Required action — Please give back each line below unchanged; none of the pictures should appear.

Exercise material —
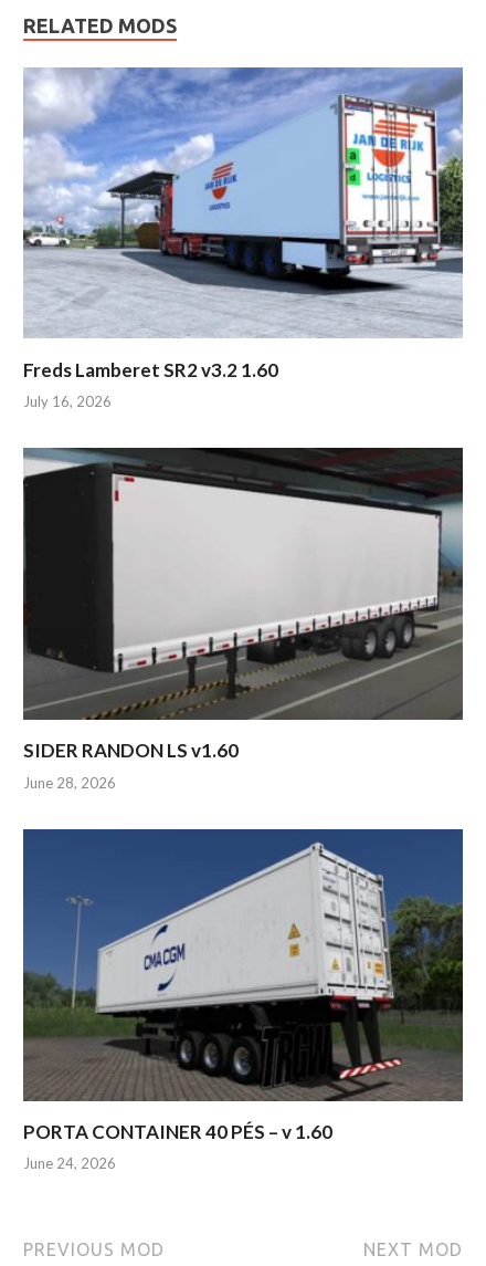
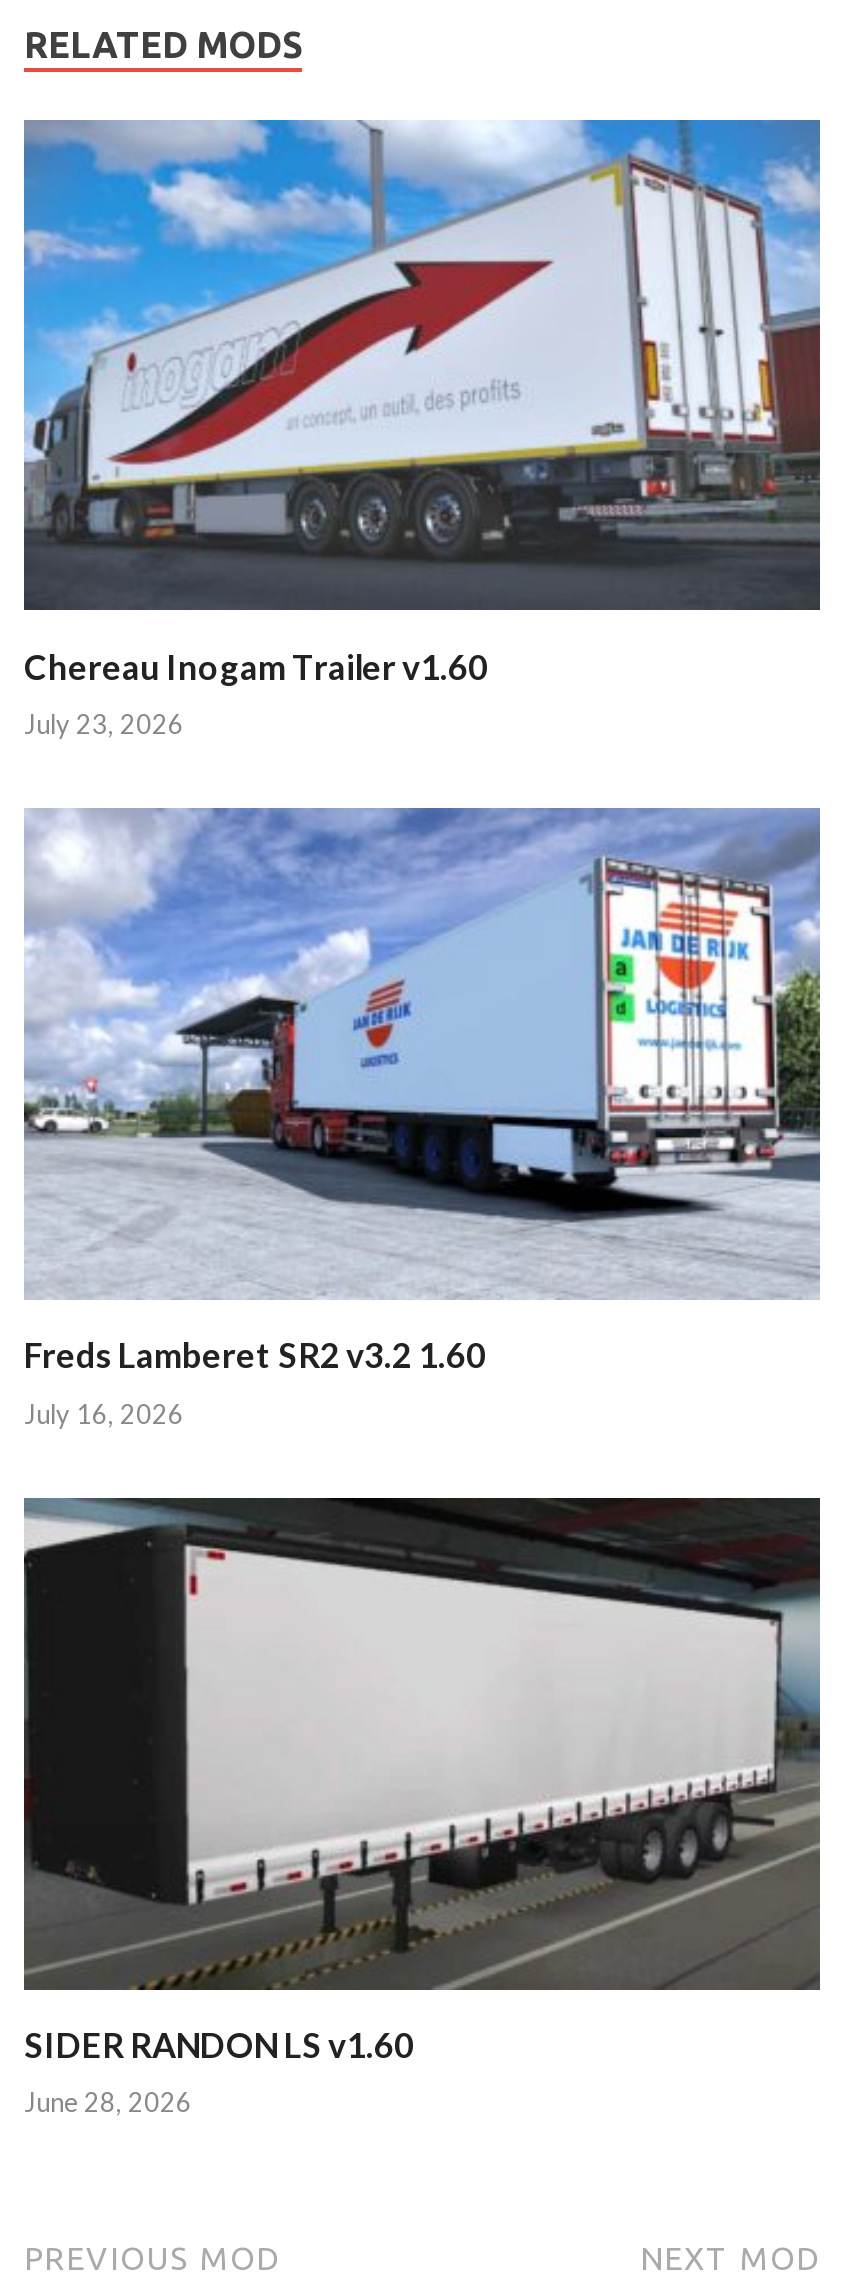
none -> [22,120,822,740] [image] | Chereau Inogam Trailer v1.60 | July 23, 2026
moved [21,65,465,791] -> [20,806,824,2119]: [image] | Freds Lamberet SR2 v3.2 1.60 | July 16, 2026 | SIDER RANDON LS v1.60 | June 28, 2026
[22,828,464,1172] [image] | PORTA CONTAINER 40 PÉS – v 1.60 | June 24, 2026 -> none

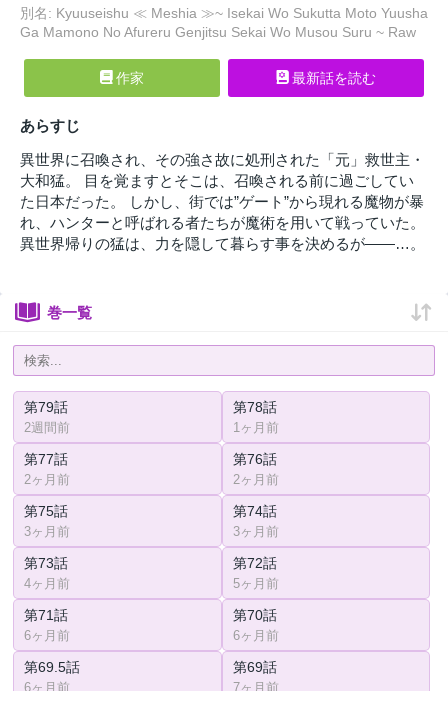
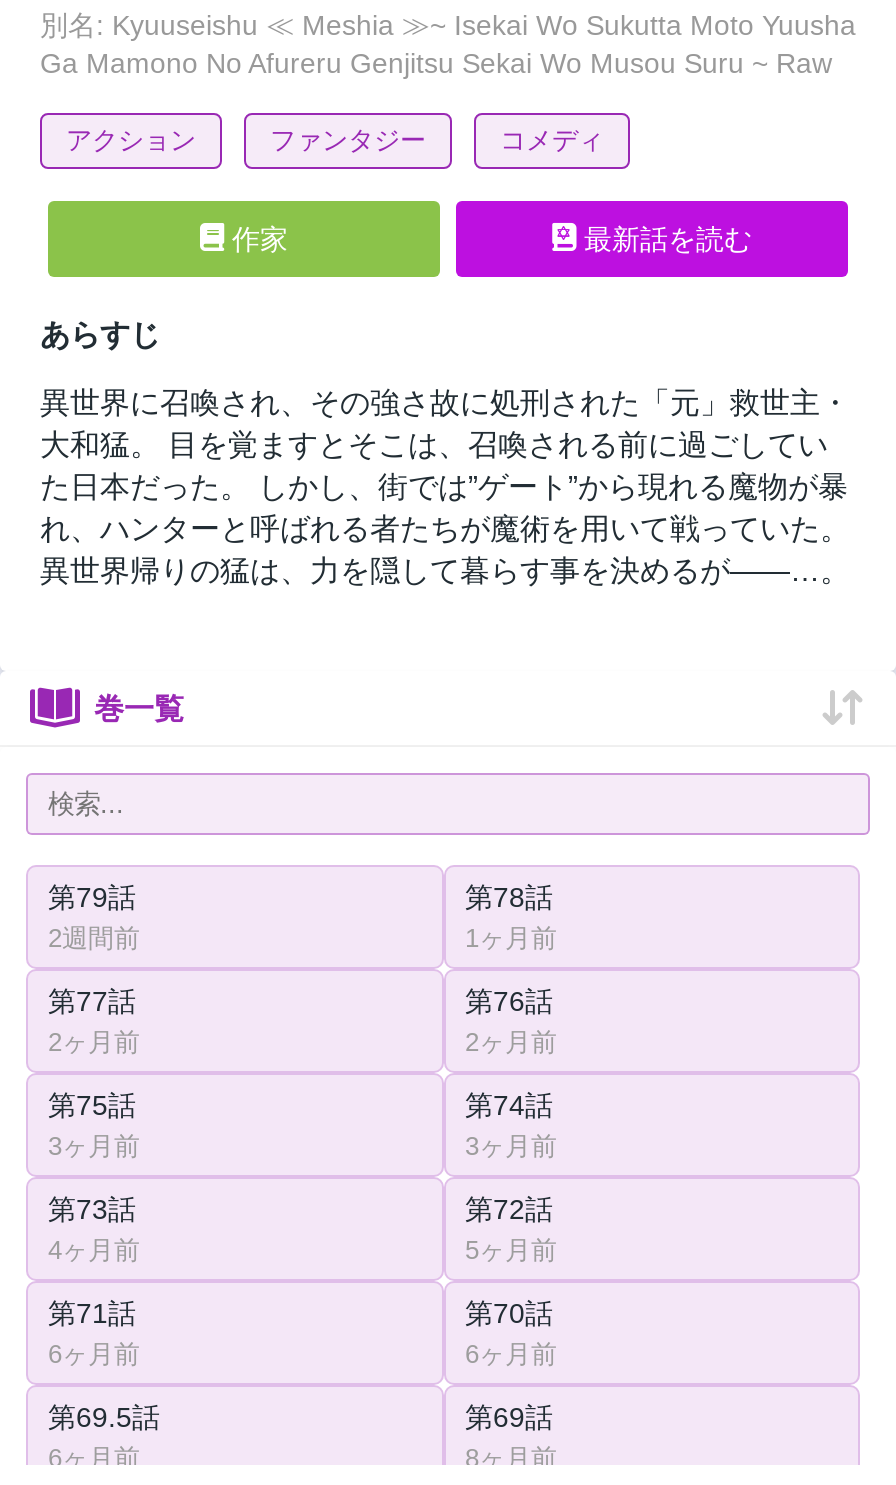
none -> [66,125,604,155] アクション | ファンタジー | コメディ
[232,680,278,695] 7ヶ月前 -> [465,1443,557,1473] 8ヶ月前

Answer for the task —
none -> [22,120,822,740] [image] | Chereau Inogam Trailer v1.60 | July 23, 2026
moved [21,65,465,791] -> [20,806,824,2119]: [image] | Freds Lamberet SR2 v3.2 1.60 | July 16, 2026 | SIDER RANDON LS v1.60 | June 28, 2026
[22,828,464,1172] [image] | PORTA CONTAINER 40 PÉS – v 1.60 | June 24, 2026 -> none

none -> [66,125,604,155] アクション | ファンタジー | コメディ
[232,680,278,695] 7ヶ月前 -> [465,1443,557,1473] 8ヶ月前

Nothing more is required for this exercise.